Not long afterwards, I was at my mom’s house looking at some names along our family line (she is quite the genealogist) and lo and behold, what do I see, but both a 6th and an 8th great grandpa named Anders!

I’ve always known the story of my 2nd great grandfather – Edward Allison (which is where my middle name of Allison comes from). He set off from England as a young boy to “make his fortune” – times were hard, his mother had passed away, and that was just what you did. One brother went to Australia, I think one stayed there, and Ed headed for America.

I don’t know his whole story, he ended up eventually in UT as the Sheriff of Summit County, but, in the mean time, he worked for awhile on a ranch where his friend had just married a girl from Norway. Edward took a liking to, and later married, this girls’ younger sister – Eliza Bruun. The Bruuns had been baptized into our church back in Norway and had made the trek to America with their father, mother, and brother; only to have their mother die at Winter Quarters – leaving their dad to make his way to UT alone with the three kids.

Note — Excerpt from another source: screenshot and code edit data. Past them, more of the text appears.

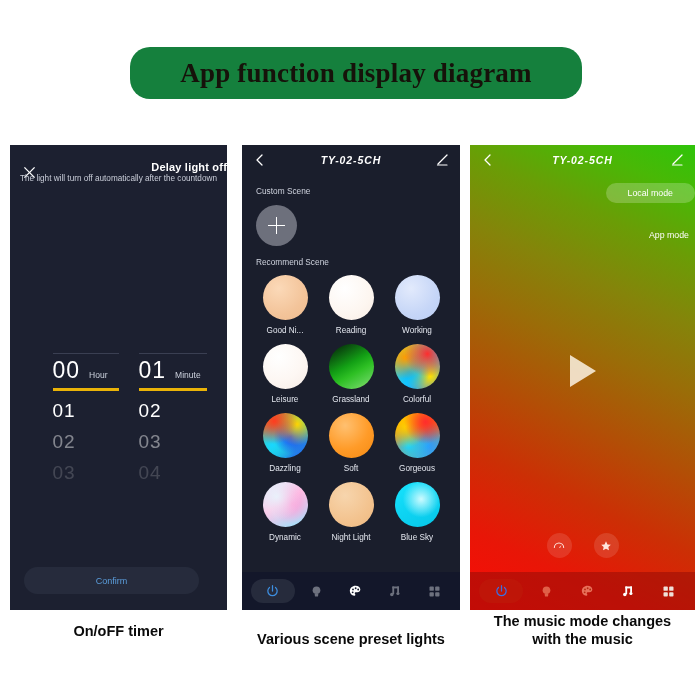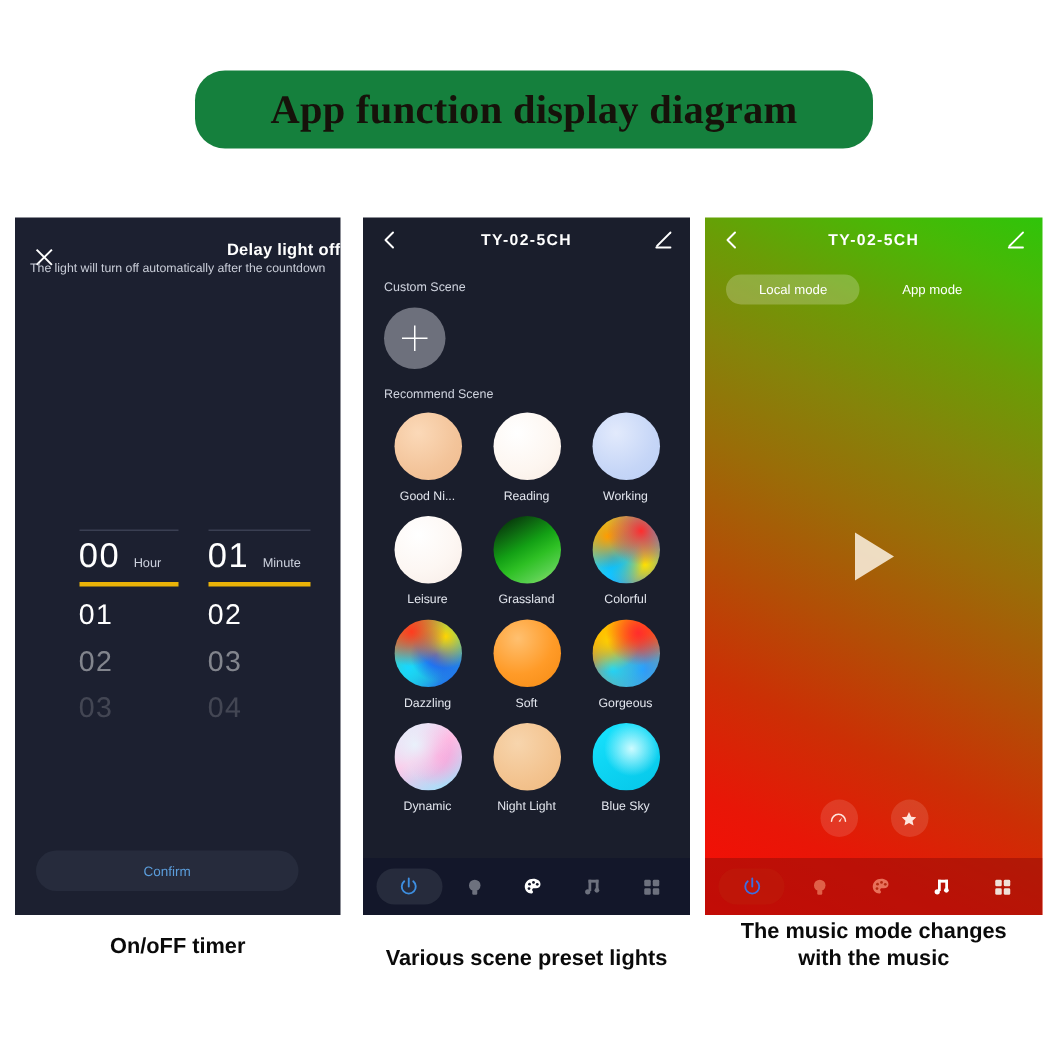--- a/index.html
+++ b/index.html
@@ -34,21 +34,21 @@
   .panel-2 { left: 242px; width: 218px; background: #1a1e2c; }
   .panel-3 { left: 470px; width: 225px;
     background:
       linear-gradient(205deg,
         #2fc40a 0%, #49b806 9%, #6a9d06 20%, #85840a 32%,
         #9a6d08 44%, #b24f06 58%, #cc2f05 72%, #e81607 86%, #fa0b06 100%);
   }
 
   .ph-head {
     position: relative; height: 30px;
-    display: flex; align-items: center; justify-content: center;
+    display: flex; align-items: center; justify-content: center; font-style: italic;
   }
   .ph-title { font-size: 10.5px; font-weight: 700; color: #ffffff; letter-spacing: 0.9px; }
   .ico-back {
     position: absolute; left: 11px; top: 50%; transform: translateY(-50%);
     width: 14px; height: 14px;
   }
   .ico-edit {
     position: absolute; right: 11px; top: 50%; transform: translateY(-50%);
     width: 14px; height: 14px;
   }
@@ -158,21 +158,21 @@
   .nav-2 { background: #13172a; }
   .nav-3 { background: rgba(150,12,8,0.55); }
   .nav-item { display: flex; align-items: center; justify-content: center; width: 34px; height: 22px; }
   .nav-item.active-pill {
     width: 44px; height: 24px; border-radius: 13px; background: #262b3c;
   }
   .nav-3 .nav-item.active-pill { background: rgba(190,25,10,0.72); }
   .nav-item svg { display: block; }
 
   
-  .mode-row { display: flex; align-items: flex-start; padding: 8px 0 0 14px; gap: 22px; }
+  .mode-row { display: flex; align-items: flex-end; padding: 8px 0 0 14px; gap: 22px; flex-direction: column; }
   .mode-pill {
     padding: 5px 22px; border-radius: 13px;
     background: rgba(255,255,255,0.22);
     font-size: 8.8px; color: #ffffff;
   }
   .mode-plain { font-size: 8.8px; color: #ffffff; padding: 5px 6px; }
   .play-wrap {
     position: absolute; left: 0; right: 0; top: 210px;
     display: flex; justify-content: center;
   }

It was in tracing back along Eliza’s line that I found, on both her mother’s and her father’s side my Anders grandpas. One was born as early as 1650. One in Norway and one in Sweden.

Also, while we don’t yet know much about them, Mike recently discovered some Anderses exist on his side as well.

I keep wondering about them. Wishing we had more information. Wondering what they would have thought had they known, back working their land in Norway several hundred years ago, that some day, generations later, a little boy would be born in America and named after them. I wonder a little if there is any pull between between the generations; if the fact that this ninth and seventh great grandson was about to be born and given their name forged a connection between them; if they were there to send him off and bid him good luck; or, maybe if he already knew and was connected to them and that is what influenced Mike and my decision on the name. Maybe not, but I feel very happy with the name of Anders for this strapping new boy of mine!

P.S. While I have no skills or knowledge in knitting myself, my sweet niece Ashley did knit him the hat in the above picture. It came a few days before he was born and I couldn’t help but think again that Anders would be just the name for a boy with such a fine cap!